__Problem requirements__.
Copy every line below where the string "table" is found.

*** Material provided ***

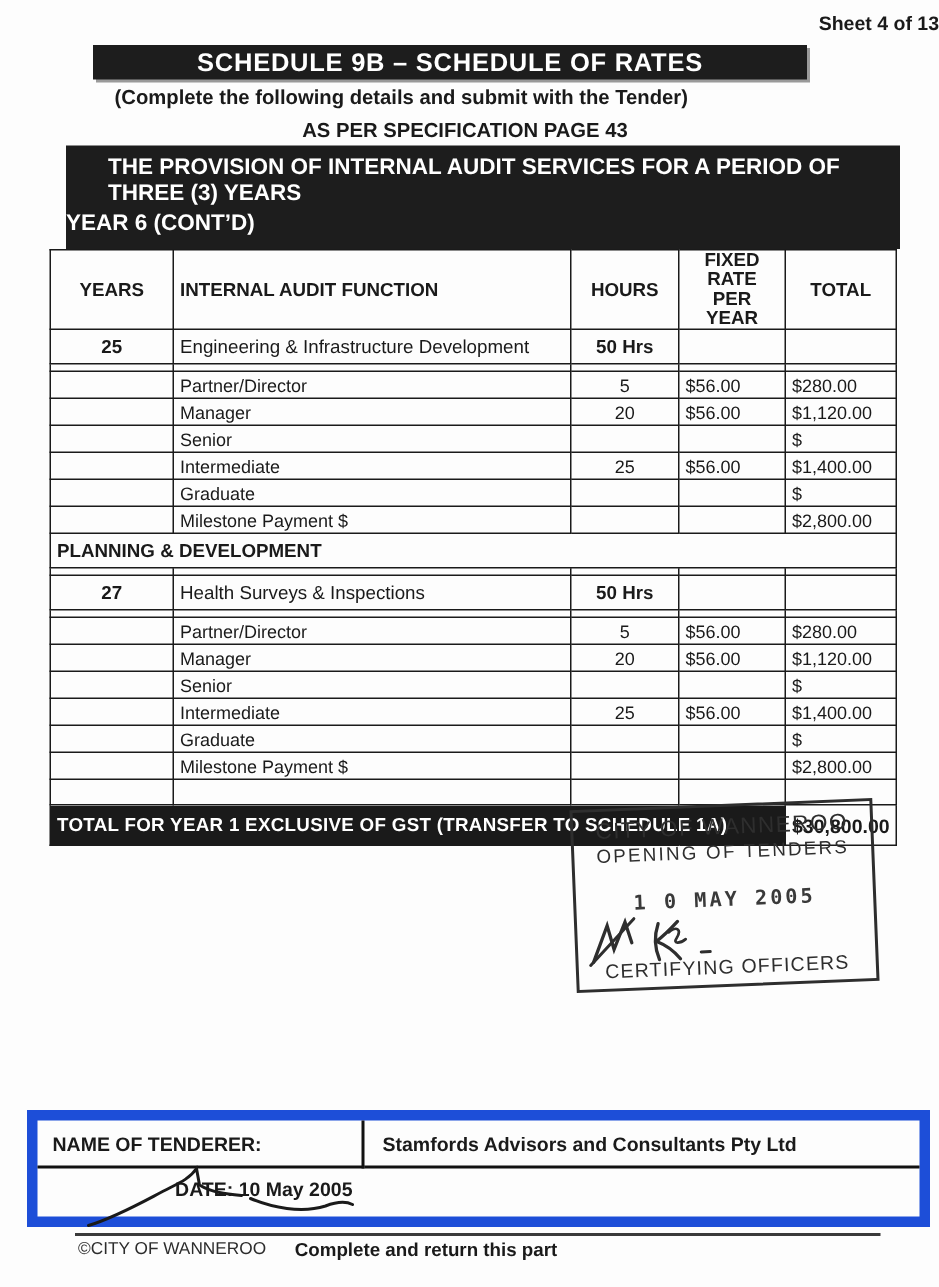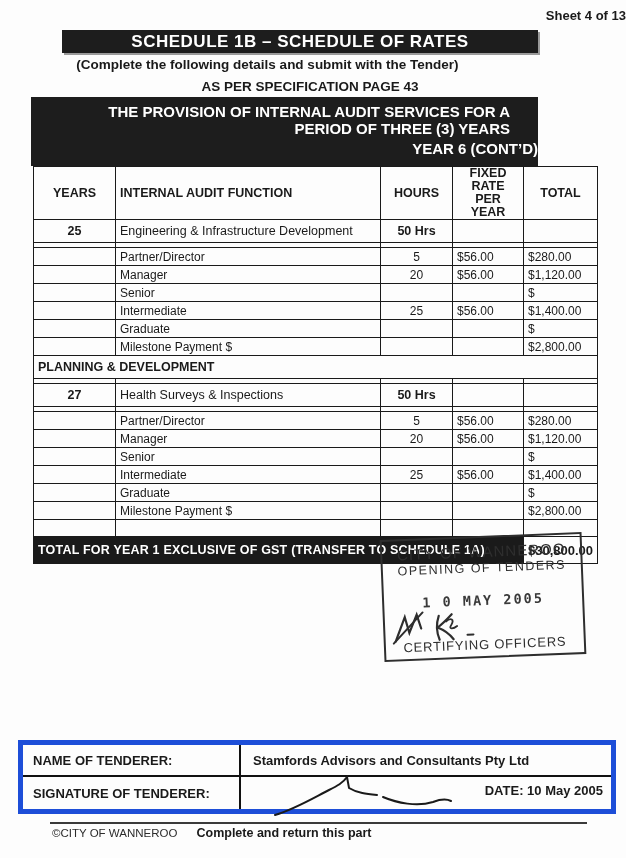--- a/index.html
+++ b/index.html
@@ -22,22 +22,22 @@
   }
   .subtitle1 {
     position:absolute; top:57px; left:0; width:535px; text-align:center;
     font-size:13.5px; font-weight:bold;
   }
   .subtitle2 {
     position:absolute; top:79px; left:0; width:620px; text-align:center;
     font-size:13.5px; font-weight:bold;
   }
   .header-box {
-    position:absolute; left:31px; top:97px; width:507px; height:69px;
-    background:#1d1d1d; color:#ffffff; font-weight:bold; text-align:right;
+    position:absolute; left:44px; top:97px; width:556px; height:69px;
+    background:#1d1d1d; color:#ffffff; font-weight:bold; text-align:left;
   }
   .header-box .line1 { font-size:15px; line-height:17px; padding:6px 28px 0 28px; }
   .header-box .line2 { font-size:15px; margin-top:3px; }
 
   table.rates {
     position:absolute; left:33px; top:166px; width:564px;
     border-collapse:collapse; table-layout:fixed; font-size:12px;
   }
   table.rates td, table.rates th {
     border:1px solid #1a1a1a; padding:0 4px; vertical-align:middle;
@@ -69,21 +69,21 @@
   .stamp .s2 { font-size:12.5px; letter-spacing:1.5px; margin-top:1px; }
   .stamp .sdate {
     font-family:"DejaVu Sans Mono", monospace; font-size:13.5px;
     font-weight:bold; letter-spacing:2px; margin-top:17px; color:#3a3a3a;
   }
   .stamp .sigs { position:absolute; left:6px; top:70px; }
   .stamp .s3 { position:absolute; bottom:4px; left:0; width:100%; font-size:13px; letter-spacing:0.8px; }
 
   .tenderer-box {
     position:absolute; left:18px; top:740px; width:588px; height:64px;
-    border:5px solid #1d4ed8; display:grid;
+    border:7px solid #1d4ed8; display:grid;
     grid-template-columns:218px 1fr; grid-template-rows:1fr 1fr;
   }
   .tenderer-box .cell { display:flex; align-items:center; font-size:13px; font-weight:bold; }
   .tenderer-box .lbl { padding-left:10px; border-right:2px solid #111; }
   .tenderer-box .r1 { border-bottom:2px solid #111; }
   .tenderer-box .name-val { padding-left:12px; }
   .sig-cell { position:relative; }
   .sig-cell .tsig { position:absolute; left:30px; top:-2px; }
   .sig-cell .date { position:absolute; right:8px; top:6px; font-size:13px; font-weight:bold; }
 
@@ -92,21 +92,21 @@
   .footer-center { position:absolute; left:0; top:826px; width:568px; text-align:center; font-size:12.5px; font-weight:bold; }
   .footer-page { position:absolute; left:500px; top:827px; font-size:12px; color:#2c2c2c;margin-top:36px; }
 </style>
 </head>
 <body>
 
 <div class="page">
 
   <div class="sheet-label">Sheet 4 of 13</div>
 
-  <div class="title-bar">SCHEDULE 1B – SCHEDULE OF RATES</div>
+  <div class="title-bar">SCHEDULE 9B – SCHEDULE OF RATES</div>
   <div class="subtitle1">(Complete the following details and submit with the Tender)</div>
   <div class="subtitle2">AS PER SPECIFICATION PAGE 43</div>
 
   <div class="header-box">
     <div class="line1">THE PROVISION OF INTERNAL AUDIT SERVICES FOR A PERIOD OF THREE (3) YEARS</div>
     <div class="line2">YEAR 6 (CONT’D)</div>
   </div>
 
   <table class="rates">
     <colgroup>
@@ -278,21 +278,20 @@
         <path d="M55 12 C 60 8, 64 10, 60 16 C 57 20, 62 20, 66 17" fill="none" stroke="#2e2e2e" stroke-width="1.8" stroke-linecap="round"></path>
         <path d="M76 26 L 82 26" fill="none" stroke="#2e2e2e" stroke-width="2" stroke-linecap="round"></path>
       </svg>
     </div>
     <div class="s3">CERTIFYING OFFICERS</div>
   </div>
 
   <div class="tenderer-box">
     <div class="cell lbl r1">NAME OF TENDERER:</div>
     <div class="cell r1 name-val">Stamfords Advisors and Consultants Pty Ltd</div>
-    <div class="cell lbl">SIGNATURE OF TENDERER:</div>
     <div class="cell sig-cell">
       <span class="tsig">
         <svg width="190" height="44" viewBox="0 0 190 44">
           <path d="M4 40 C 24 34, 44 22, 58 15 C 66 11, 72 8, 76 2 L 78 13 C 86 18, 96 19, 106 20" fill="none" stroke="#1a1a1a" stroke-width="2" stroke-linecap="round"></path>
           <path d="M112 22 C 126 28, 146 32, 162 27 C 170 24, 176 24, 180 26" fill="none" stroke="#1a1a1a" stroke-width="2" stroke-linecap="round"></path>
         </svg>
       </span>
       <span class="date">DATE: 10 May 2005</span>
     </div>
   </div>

*** End of Material provided ***

__Written reply__.
   table.rates {
     border-collapse:collapse; table-layout:fixed; font-size:12px;
   table.rates td, table.rates th {
   <table class="rates">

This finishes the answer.